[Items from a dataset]
== Segment start ==

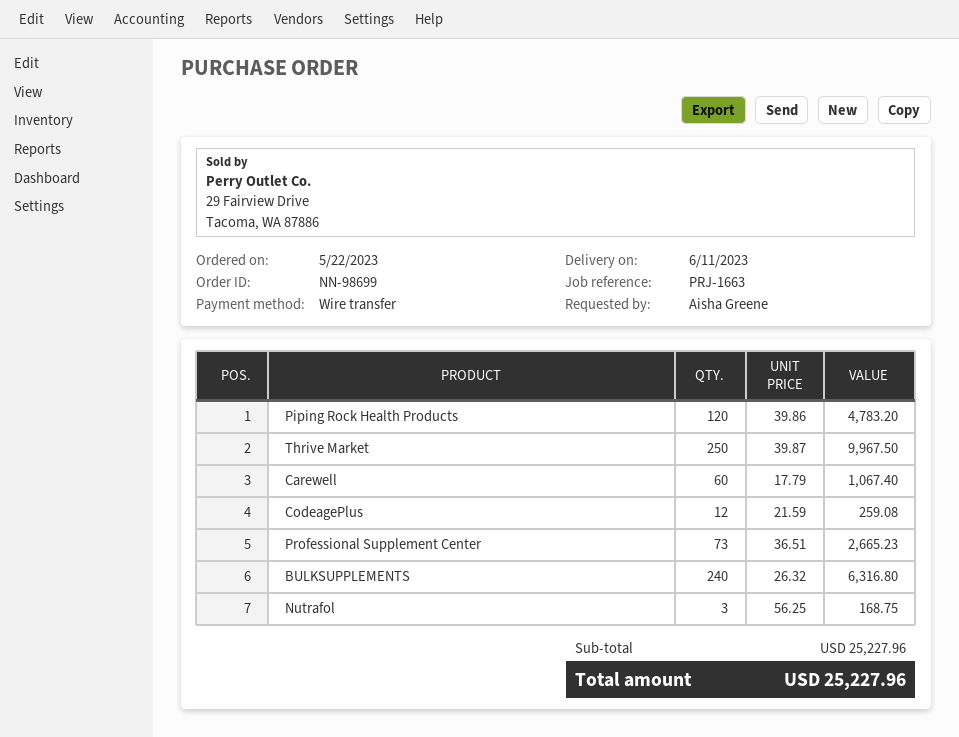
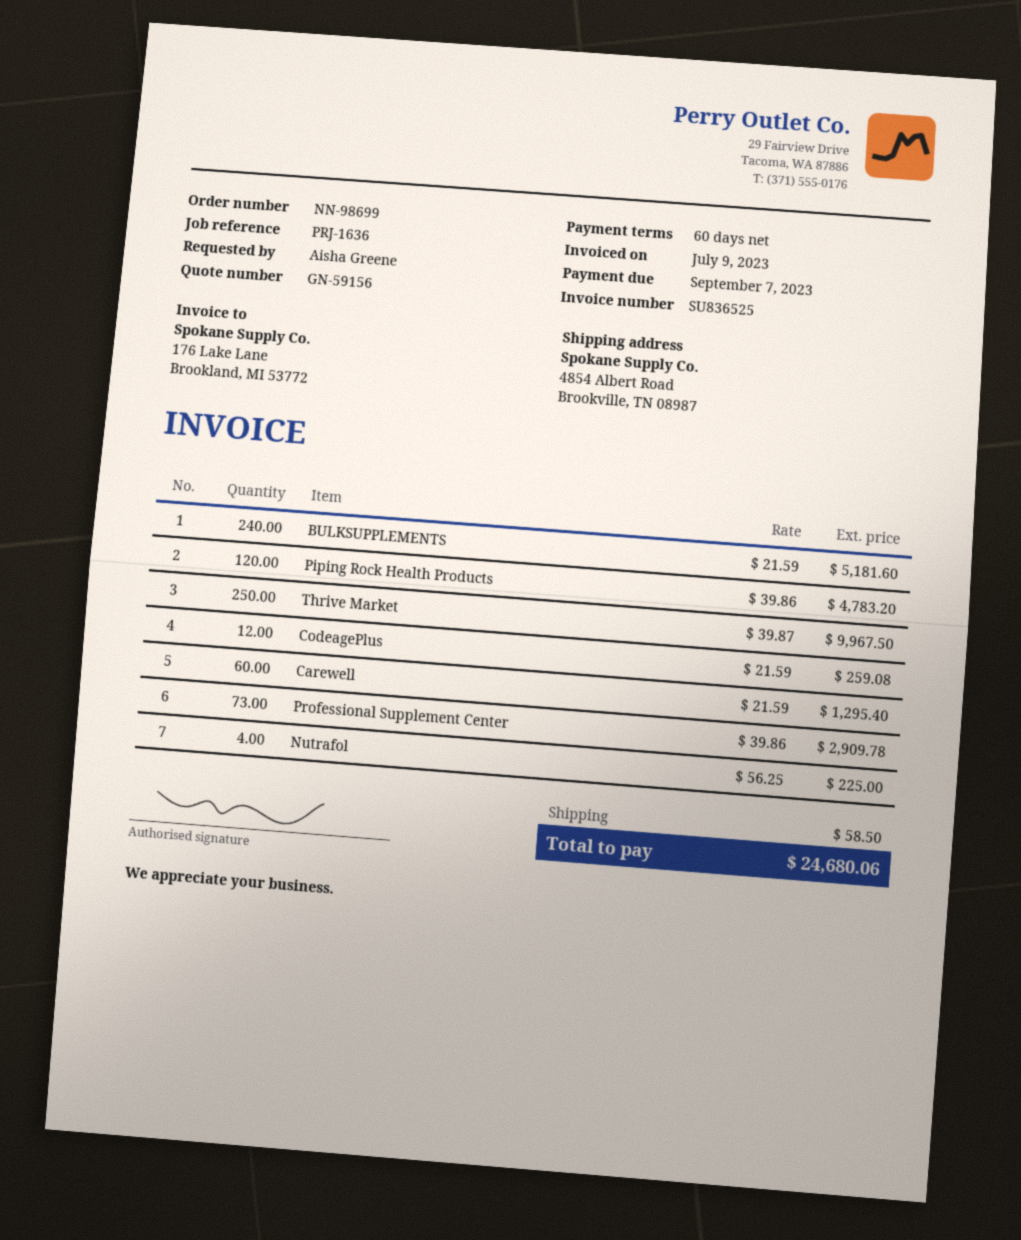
reference: PRJ-1663 -> PRJ-1636
Carewell: 60 x 17.79 = 1067.40 -> 60 x 21.59 = 1295.40
Professional Supplement Center: 73 x 36.51 = 2665.23 -> 73 x 39.86 = 2909.78
BULKSUPPLEMENTS: 240 x 26.32 = 6316.80 -> 240 x 21.59 = 5181.60
Nutrafol: 3 x 56.25 = 168.75 -> 4 x 56.25 = 225.00
shipping: none -> 58.50
total: 25227.96 -> 24680.06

== Segment end ==

What you need to do - Leaving the pictures aside, output each entry above exactly as written.

Task output -
reference: PRJ-1663 -> PRJ-1636
Carewell: 60 x 17.79 = 1067.40 -> 60 x 21.59 = 1295.40
Professional Supplement Center: 73 x 36.51 = 2665.23 -> 73 x 39.86 = 2909.78
BULKSUPPLEMENTS: 240 x 26.32 = 6316.80 -> 240 x 21.59 = 5181.60
Nutrafol: 3 x 56.25 = 168.75 -> 4 x 56.25 = 225.00
shipping: none -> 58.50
total: 25227.96 -> 24680.06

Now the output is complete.